Work item
Repeat the records below exactly, beginning at the first line and finishing with the line that contains "text: +1997.71 ->".

Information given
_____
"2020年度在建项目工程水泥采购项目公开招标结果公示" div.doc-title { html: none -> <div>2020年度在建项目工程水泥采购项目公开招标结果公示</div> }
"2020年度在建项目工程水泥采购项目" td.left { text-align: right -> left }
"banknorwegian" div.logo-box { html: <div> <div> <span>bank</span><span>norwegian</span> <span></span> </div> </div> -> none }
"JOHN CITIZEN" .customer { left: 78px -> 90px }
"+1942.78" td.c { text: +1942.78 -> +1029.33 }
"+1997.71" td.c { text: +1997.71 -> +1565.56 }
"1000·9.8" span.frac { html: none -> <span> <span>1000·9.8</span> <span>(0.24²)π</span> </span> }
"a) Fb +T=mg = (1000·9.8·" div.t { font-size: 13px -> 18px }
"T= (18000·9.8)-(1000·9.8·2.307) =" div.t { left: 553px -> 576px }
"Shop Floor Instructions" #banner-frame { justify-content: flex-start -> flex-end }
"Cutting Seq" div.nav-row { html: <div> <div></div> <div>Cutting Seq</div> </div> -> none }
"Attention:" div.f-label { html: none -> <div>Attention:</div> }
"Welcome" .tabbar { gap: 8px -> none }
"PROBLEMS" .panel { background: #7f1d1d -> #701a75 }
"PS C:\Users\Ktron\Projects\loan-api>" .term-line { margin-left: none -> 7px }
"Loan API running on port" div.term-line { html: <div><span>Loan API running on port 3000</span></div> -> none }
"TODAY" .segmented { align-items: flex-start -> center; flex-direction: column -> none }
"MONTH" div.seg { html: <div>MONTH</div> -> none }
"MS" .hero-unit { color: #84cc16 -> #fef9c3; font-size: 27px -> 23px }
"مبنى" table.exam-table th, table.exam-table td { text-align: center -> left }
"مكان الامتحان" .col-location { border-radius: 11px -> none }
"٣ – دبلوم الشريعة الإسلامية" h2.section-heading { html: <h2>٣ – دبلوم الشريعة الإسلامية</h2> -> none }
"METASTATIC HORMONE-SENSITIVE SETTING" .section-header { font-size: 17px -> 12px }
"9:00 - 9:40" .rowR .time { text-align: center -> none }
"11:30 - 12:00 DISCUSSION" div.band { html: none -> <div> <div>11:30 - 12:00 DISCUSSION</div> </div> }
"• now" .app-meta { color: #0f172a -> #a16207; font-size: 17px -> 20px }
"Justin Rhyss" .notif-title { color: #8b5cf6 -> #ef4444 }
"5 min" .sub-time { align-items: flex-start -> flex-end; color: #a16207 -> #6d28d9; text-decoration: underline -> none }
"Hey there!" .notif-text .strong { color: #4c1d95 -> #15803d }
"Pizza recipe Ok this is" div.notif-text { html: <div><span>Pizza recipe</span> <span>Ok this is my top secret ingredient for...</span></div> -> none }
_____
Answer space
"2020年度在建项目工程水泥采购项目公开招标结果公示" div.doc-title { html: none -> <div>2020年度在建项目工程水泥采购项目公开招标结果公示</div> }
"2020年度在建项目工程水泥采购项目" td.left { text-align: right -> left }
"banknorwegian" div.logo-box { html: <div> <div> <span>bank</span><span>norwegian</span> <span></span> </div> </div> -> none }
"JOHN CITIZEN" .customer { left: 78px -> 90px }
"+1942.78" td.c { text: +1942.78 -> +1029.33 }
"+1997.71" td.c { text: +1997.71 -> +1565.56 }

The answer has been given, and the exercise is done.